No, it was ‘Let’s do this for a couple of years, then I’ll become a probation officer or something’ so I consider it a triumph to have strung it out for this long without having to do anything proper really.  Mainly I talk about myself and write about myself and manage to scrape by doing that.

Do you feel like a trailblazer?

I don’t, no.

But gay-themed stand-up comedy wasn’t exactly commonplace when you came to fame…

That’s why I did it, but I didn’t feel heroic doing so. Coming from a kind of left-wing world and circuit, when you get a bit more mainstream and suddenly you’re exposed to the Daily Mail and all that I really enjoyed upsetting them and being graphic about things.

Julian Clary and Matthew Kelly in The Dresser

Did anyone ever advise you to ‘tone down the gay’?

They did, yes, but my act was all about being gay.

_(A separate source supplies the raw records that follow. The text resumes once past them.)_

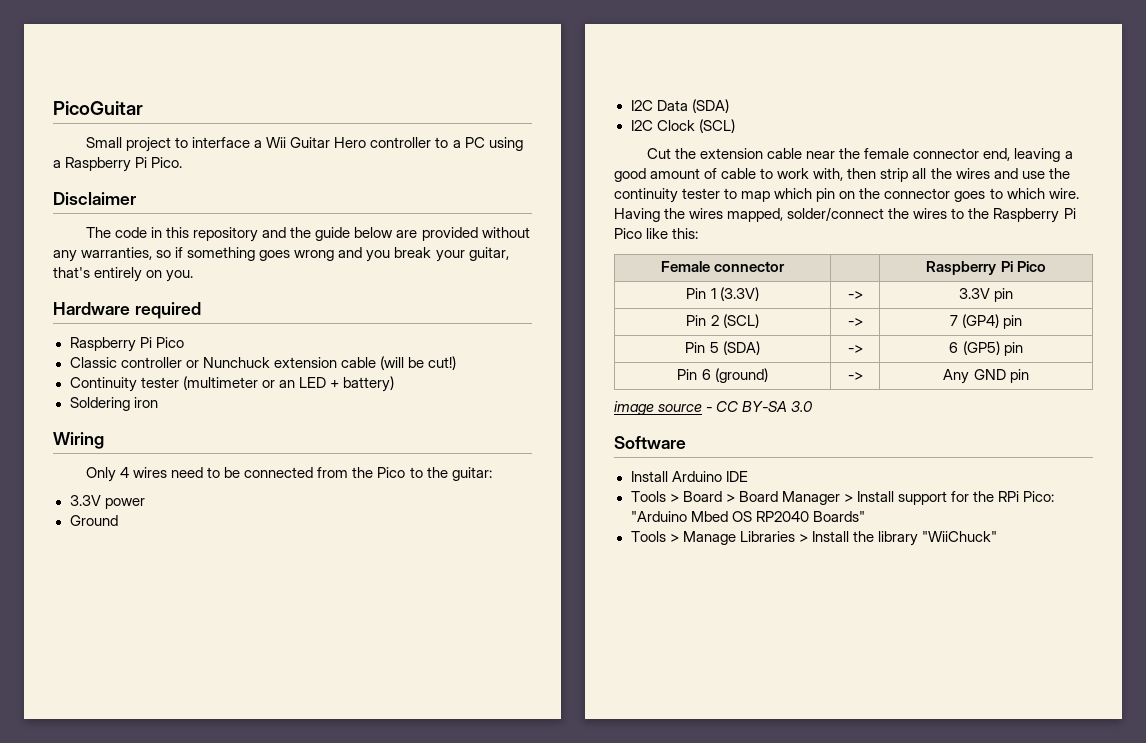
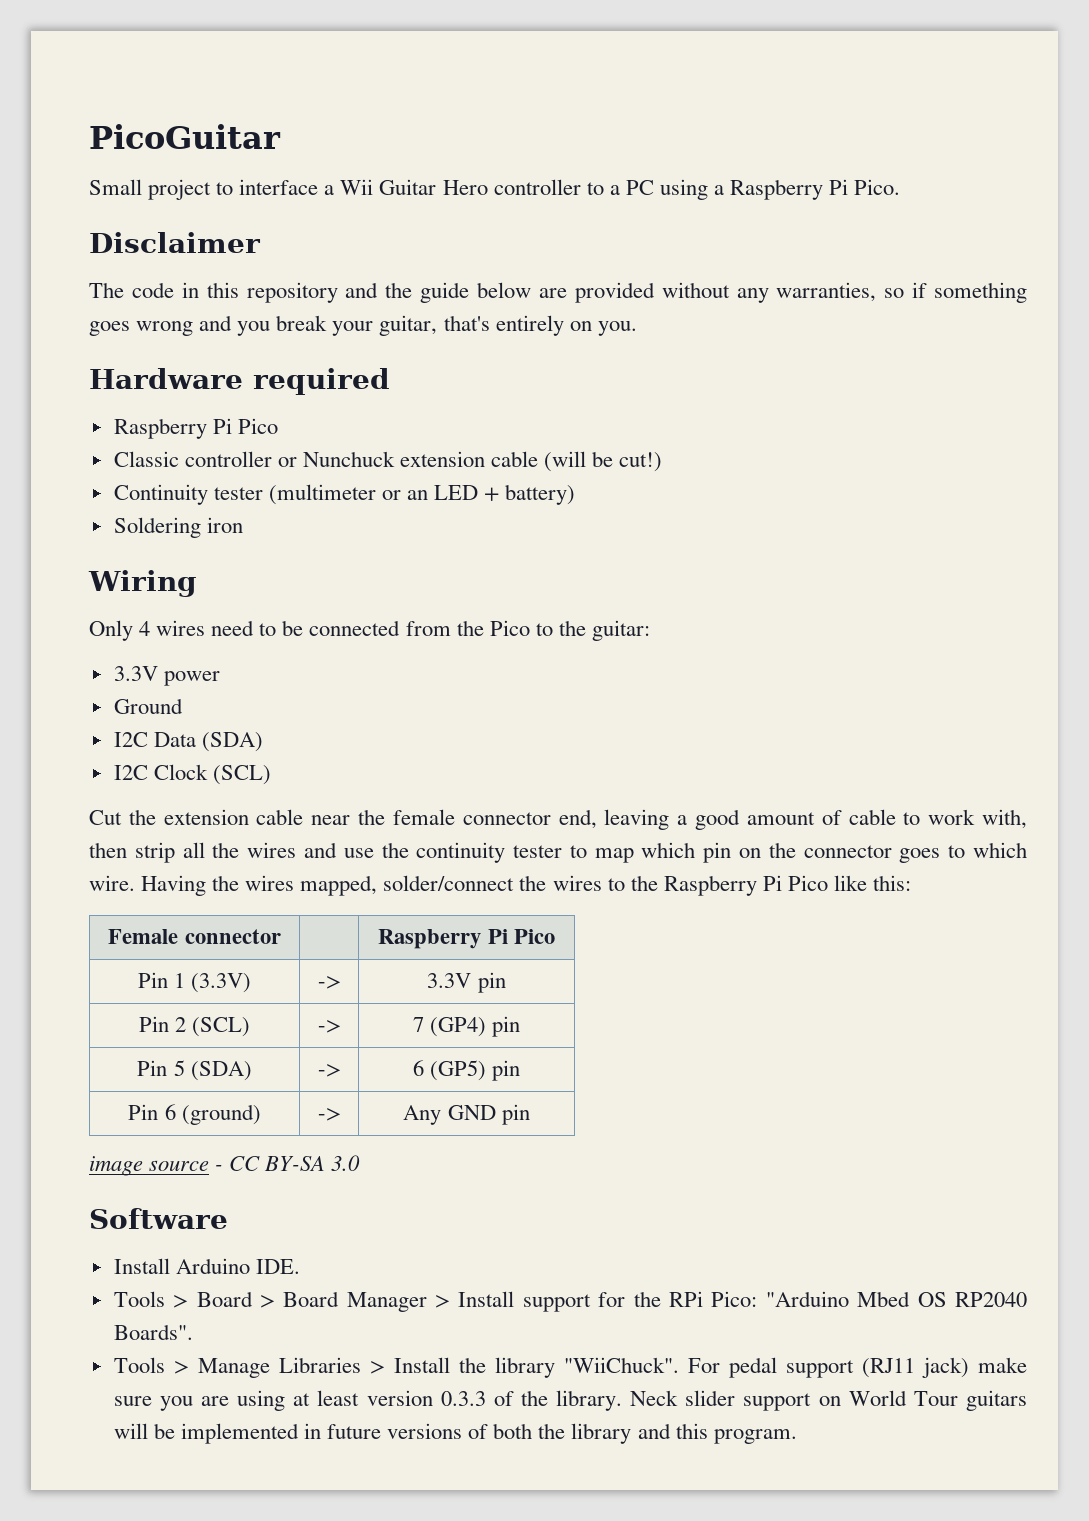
- Install Arduino IDE
+ Install Arduino IDE.
- Tools > Board > Board Manager > Install support for the RPi Pico: "Arduino Mbed OS RP2040 Boards"
+ Tools > Board > Board Manager > Install support for the RPi Pico: "Arduino Mbed OS RP2040 Boards".
- Tools > Manage Libraries > Install the library "WiiChuck"
+ Tools > Manage Libraries > Install the library "WiiChuck". For pedal support (RJ11 jack) make sure you are using at least version 0.3.3 of the library. Neck slider support on World Tour guitars will be implemented in future versions of both the library and this program.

If I’d taken that out there’d have been nothing left. I did a teatime show called Treat or Treat and all they did was edit out the gay stuff, so they got their way in the end.

Do you think comedy now is as edgy as it was back then? Would you get away with the same jokes today?

It’s very difficult to say, because what was shocking then wouldn’t be shocking now. Just going on stage and talking about being gay would have grabbed people’s attention whereas now there are so many gay comedians around that a cull would not be a bad thing. And I’ve changed. I’m interested in getting a good laugh as opposed to a gasp from people, which would have been my desire once.

How is it being back at work on a play after various lockdowns?

Myself and Matthew Kelly [who plays ‘Sir’] did twice-weekly Zoom sessions for three months but it was a shock to my system when we started in-person rehearsals. I’m an absolute wet rag by the time I get home. No vim and vigour from me!

How did you cope with the lockdown?

I liked the whole slowing down, although I might have hated it if I didn’t have two books to write. That gave me a creative outlet. And I fell into a nice routine with the dogs, cooking my husband’s dinner and going to bed early. But then I’m 62 and I’m sure if you were 18 it was tragic.

The Dresser opens at the Theatre Royal Bath on 9 September, then tours the UK until February 2022.